Ereignissen auch große Ursachen zu vermuten.

In der Fachsprache nennt man dieses Phänomen “proportionality bias”.

Ergo: Wenn Prinzessin Diana bei einem Autounfall ums Leben kommt sorgt dass für wild sprießende

Verschwörungserzählungen.

Wenn dasselbe Schicksal den Hausmeister der Gesamtschule Stuckenborstel ereilt, wiederum

nicht.

Die Information, dass hinter einem so gesellschaftlich relevanten Ereignis normales menschliches

Versagen steckt, ist für unser Gehirn nicht befriedigend und es versucht eine ausgleichende

Erklärung zu finden, die dem Momentum des Ereignisses gerecht wird.

Wer dieser Verzerrung nicht nur zum Opfer fällt, sondern sie aktiv zu seiner Überzeugung

macht ist nicht mehr weit davon entfernt, zu glauben, dass Geschichte planbar sei und

es aus welchen Gründen auch immer, ab einer gewissen Relevanz keine Zufälle oder Fehler

mehr geben könne.

Dazu kommt noch, dass wir eher dazu neigen spektakuläreren Erklärungen zu glauben,

wenn wir von dem Ereignis selbst betroffen sind.

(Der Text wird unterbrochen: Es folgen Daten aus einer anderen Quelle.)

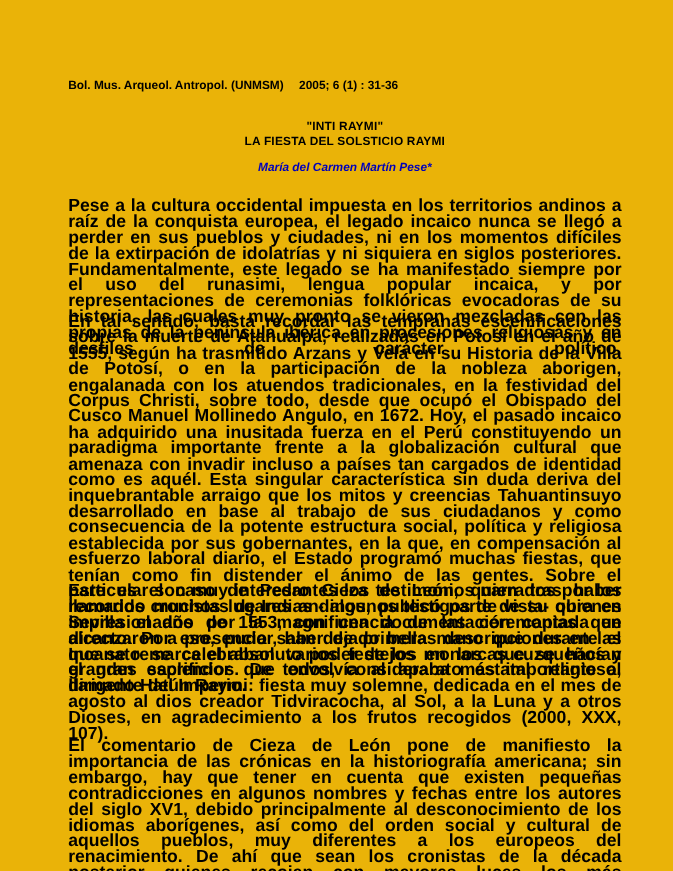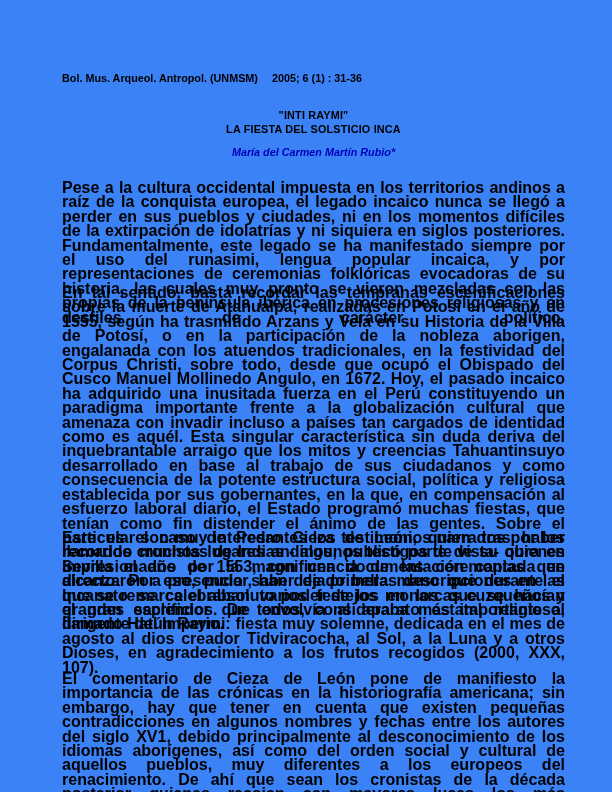--- a/index.html
+++ b/index.html
@@ -11,7 +11,7 @@
     position: relative;
     width: 612px;
     height: 792px;
-    background: #3b82f6;
+    background: #eab308;
     overflow: hidden;
     font-family: "Liberation Sans", sans-serif;
     font-weight: bold;

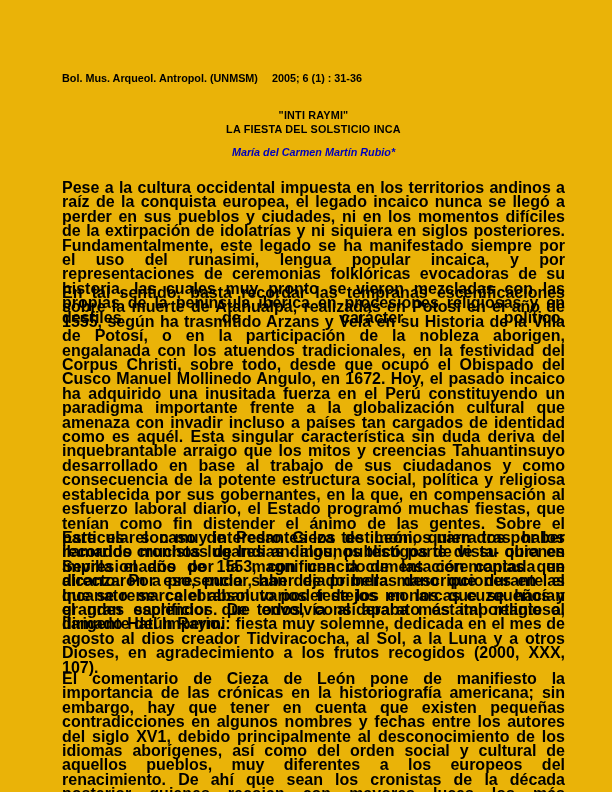--- a/index.html
+++ b/index.html
@@ -75,7 +75,7 @@
 
   <div class="col article-title">
     <div>"INTI RAYMI"</div>
-    <div>LA FIESTA DEL SOLSTICIO INCA</div>
+    <div>LA FIESTA DEL SOLSTICIO RAYMI</div>
   </div>
 
   <div class="col author-line">María del Carmen Martín Rubio*</div>

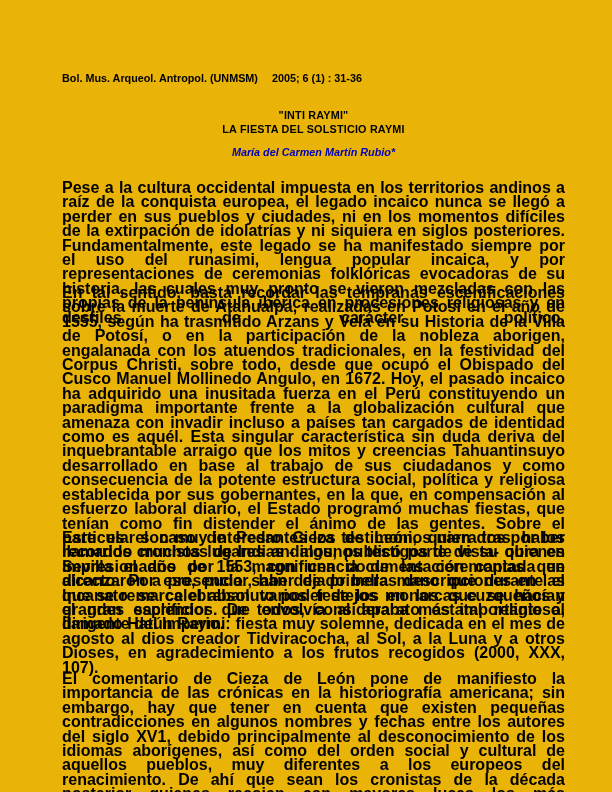--- a/index.html
+++ b/index.html
@@ -78,7 +78,7 @@
     <div>LA FIESTA DEL SOLSTICIO RAYMI</div>
   </div>
 
-  <div class="col author-line">María del Carmen Martín Rubio*</div>
+  <div class="col author-line">María del Carmen Martín Pese*</div>
 
   <div class="col body-para force-last p1">Pese a la cultura occidental impuesta en los territorios andinos a raíz de la conquista europea, el legado incaico nunca se llegó a perder en sus pueblos y ciudades, ni en los momentos difíciles de la extirpación de idolatrías y ni siquiera en siglos posteriores. Fundamentalmente, este legado se ha manifestado siempre por el uso del runasimi, lengua popular incaica, y por representaciones de ceremonias folklóricas evocadoras de su historia, las cuales muy pronto se vieron mezcladas con las propias de la península ibérica en procesiones religiosas y en desfiles de carácter político.</div>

Blöderweise hat unser Gehirn auch ungeheuren Respekt vor Kontrollverlust, der besonders

bei Anschlägen, Naturkatastrophen oder ähnlichem in uns hochkommt.

Also eben jenen Ereignissen, die wir mit spektakulären Erklärungen bestücken wollen.

Unser Gehirn mag Muster, Durchblick und eine daraus resultierende Planbarkeit für sich

selbst aber die findet man bei solchen Ereignissen häufig nicht.

Also neigt das Gehirn dazu gewisse Informationen zu ignorieren und in dem Ereignis ein Muster

zu deuten, das den Chaos-Faktor ausklammert.

So haben wir ein sortiertes aber nicht mehr wahrheitsgetreues Bild des Ereignisses, dass

zwar angenehmer aber halt auch häufig wirre Scheiße ist.

– Und ich sage es hier erneut, weil jedes Mal, wenn ich über derartige psychologische Fehlschlüsse spreche es mindestens einen Experten gibt, der darüber lacht, wie dumm solche Leute

doch seien und dass man selbst ja immer auf Fakten höre: Nein, dieser Denkfehler ist

kein Anzeichen mangelnder Intelligenz und nein, jemand, der aus seiner eigenen selektiven

Wahrnehmung heraus keinen solchen Fehler bei sich erinnern kann, ist nicht automatisch

ein intelligenterer, besserer Mensch.

An Verschwörungserzählungen zu glauben ist leider auch nicht einfach eine Frage der Bildung,

sondern, wie vielleicht klar geworden ist, ein komplexes Zusammenspiel aus psychologischen

wie gesellschaftlichen Tendenzen, die jeden von uns hin und wieder in diese Denkstrukturen

neigen.

Neben den hier behandelten gibt es noch zahlreiche weitere Phänomene, die in vielen Fällen

Aufschluss über das eigene Denken bieten und zumindest dabei helfen können, sich selbst

dabei zu erwischen, wie man zum Beispiel einer Erklärung nur glauben schenkt, weil sie Kontrolle

vermittelt.

Also, bevor das nächste Mal gesagt wird, eine einzelne Person hätte eine globale Katastrophe

von langer Hand geplant, ist es vielleicht doch sinnvoller daran festzuhalten, dass alle

gerade etwas ahnungslos im Kreis laufen, auch wenns unter Umständen unangenehmer ist.